Le dollar canadien a chuté une troisième journée de suite, de 34 centièmes pour clore sa semaine à 81,43 ¢US. À Bay Street, l'indice S&P/TSX a laissé 1,63 point, à 9623,72. L'indice récolte une perte de 15 points pour sa peine hebdomadaire.

À la cote new-yorkaise, la Bourse américaine a progressé cette semaine grâce au repli des cours pétroliers et alors que les craintes d'une stratégie monétaire plus agressive de la Fed s'apaisent, mais la prudence demeure avant les résultats du deuxième trimestre la semaine prochaine.

Les indices boursiers ont rebondi la semaine dernière après quatre semaines de baisse. Le Dow Jones a fini hieri en hausse de 0,6 % sur la semaine, à 10 461,34 points, et l'indice composié du Nasdaq a pris 0,7 % pour se porter à 1999,35 points. L'indice Standard and Poor's 500 (S&P 500) a progressé de 0,7 % cette semaine pour clôturer à 1181,20 points.

«Le marché a rebondi car il était très survendu mais personne n'ose vraiment prendre des positions avant la saison des résultats», qui atteindra sa vitesse de croisière la semaine prochaine, a commenté Bryan Piskorowski, stratège boursier de Wachovia Securities.

La semaine prochaine seront publiés les résultats de grandes sociétés comme AMD, Apple, Merrill Lynch, IBM et General Electric seront publiés.

Le pétrole

Les cours du brut ont débuté la semaine sur une forte hausse en montant lundi jusqu'à 58,28 $US le baril, nouveau record sur le marché de New York, avant de finir ce jour-là en baisse. La même évolution a été maintenue toute la semaine. Au total, le baril de brut a abandonné 3,95 $US cette semaine à New York. Les propos du président de la Réserve fédérale (Fed) Alan Greenspan, affirmant mardi que les forces du marché allaient s'équilibrer à long terme, ont largement contribué à ce déclin.

Auparavant les chiffres décevants sur le chômage vendredi dernier avaient calmé les craintes d'une accélération du rythme de relèvement des taux d'intérêt américains par la Réserve fédérale. Mais les investisseurs scruteront mardi les minutes de la réunion du 22 mars du comité de politique monétaire de la Fed pour y déceler des indices sur la stratégie de la banque centrale et son sentiment sur l'inflation.

Toute une série de statistiques macroéconomiques sera publiée la semaine prochaine, dont mardi les chiffres du déficit commercial américain pour février, attendu à 59 milliards, et ceux du déficit budgétaire, prévu à 70,5 milliards, selon le consensus des analystes de Wall Street.
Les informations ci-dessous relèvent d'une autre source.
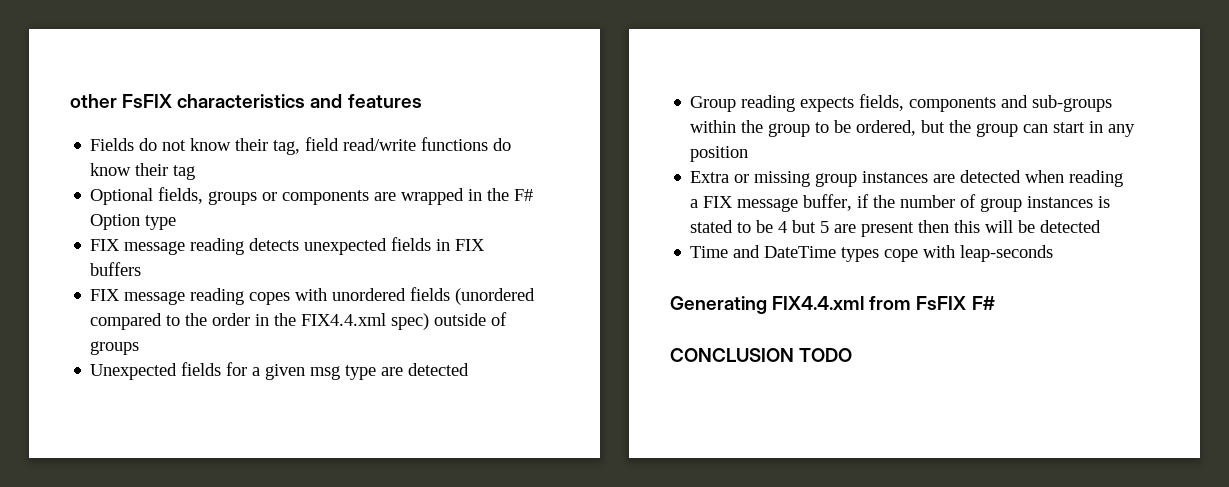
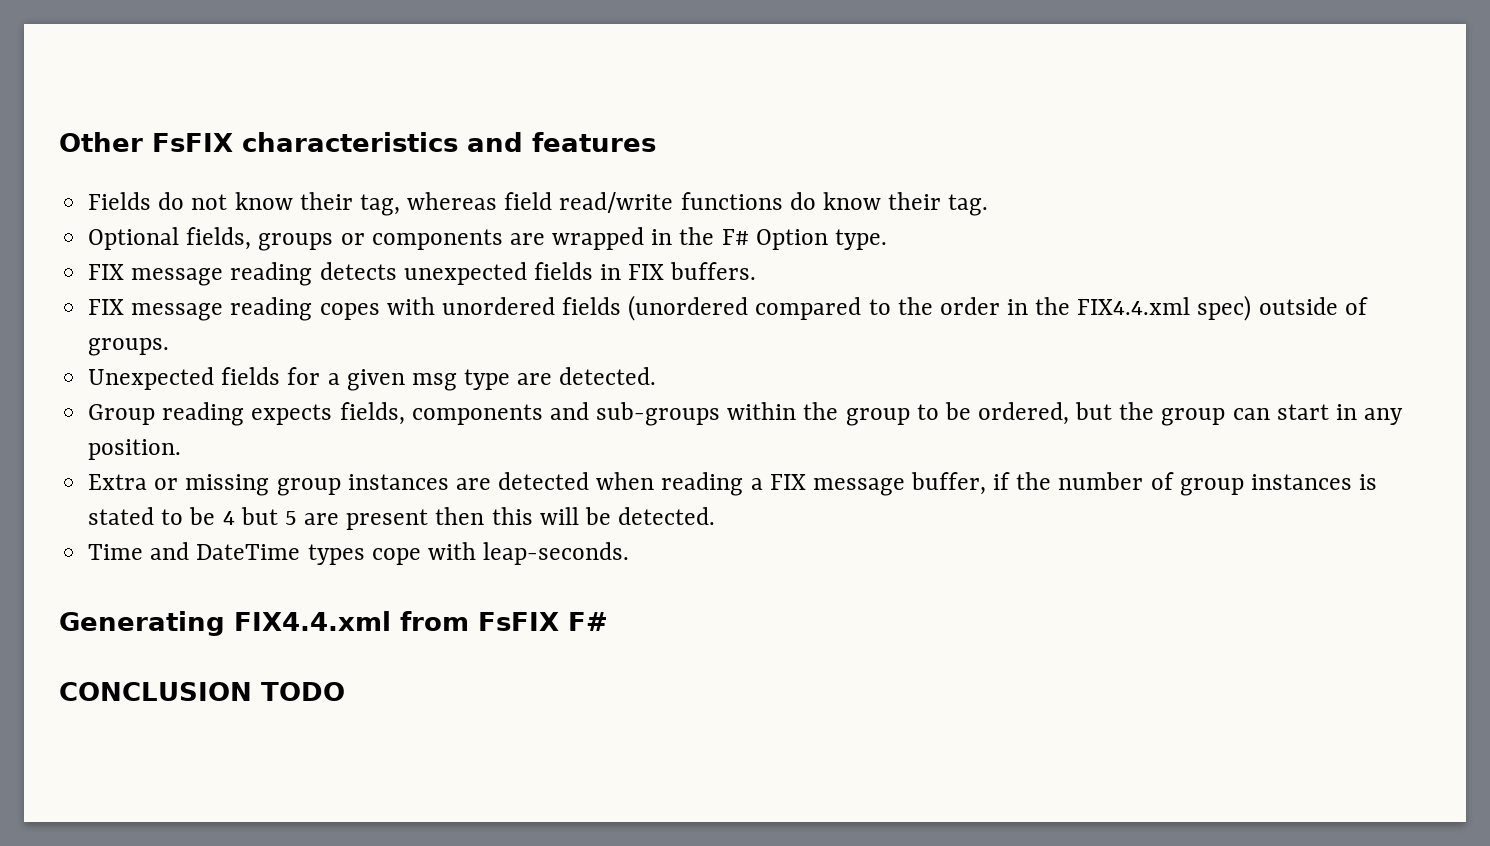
[70,94,117,108] other -> [59,132,143,152] Other
(301, 147) none -> [407,192,498,210] whereas
[173,165,196,180] tag -> [948,194,989,216] tag.
[145,215,177,230] type -> [834,229,887,250] type.
[90,262,142,276] buffers -> [670,262,757,280] buffers.
[90,341,140,355] groups -> [88,338,170,356] groups.
[408,363,470,376] detected -> [559,367,657,385] detected.
[690,146,749,162] position -> [88,439,182,460] position.
[1040,220,1102,233] detected -> [618,507,716,525] detected.
[960,245,1054,262] leap-seconds -> [483,542,630,565] leap-seconds.

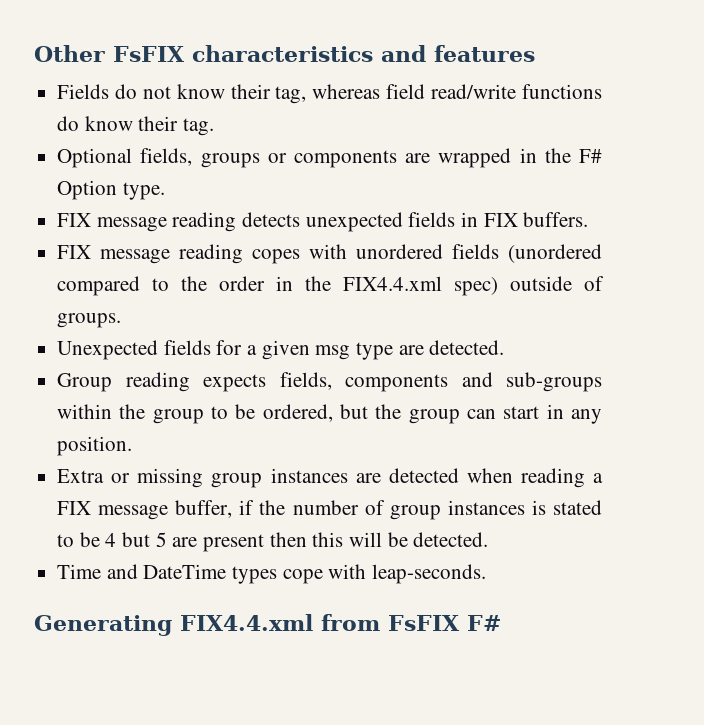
[59,682,345,701] // CONCLUSION TODO -> (501, 623) none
Par ailleurs, le marché suivra attentivement lundi l'audition du milliardaire Warren Buffett, l'un des investisseurs américains les plus respectés, par le ministre de la Justice de New York et les autorités boursières américaines. Ces derniers enquêtent sur une transaction doûteuse entre le numéro un mondial de l'assurance AIG et General Re, filiale de réassurance de Berkshire Hathaway, la holding de M. Buffett.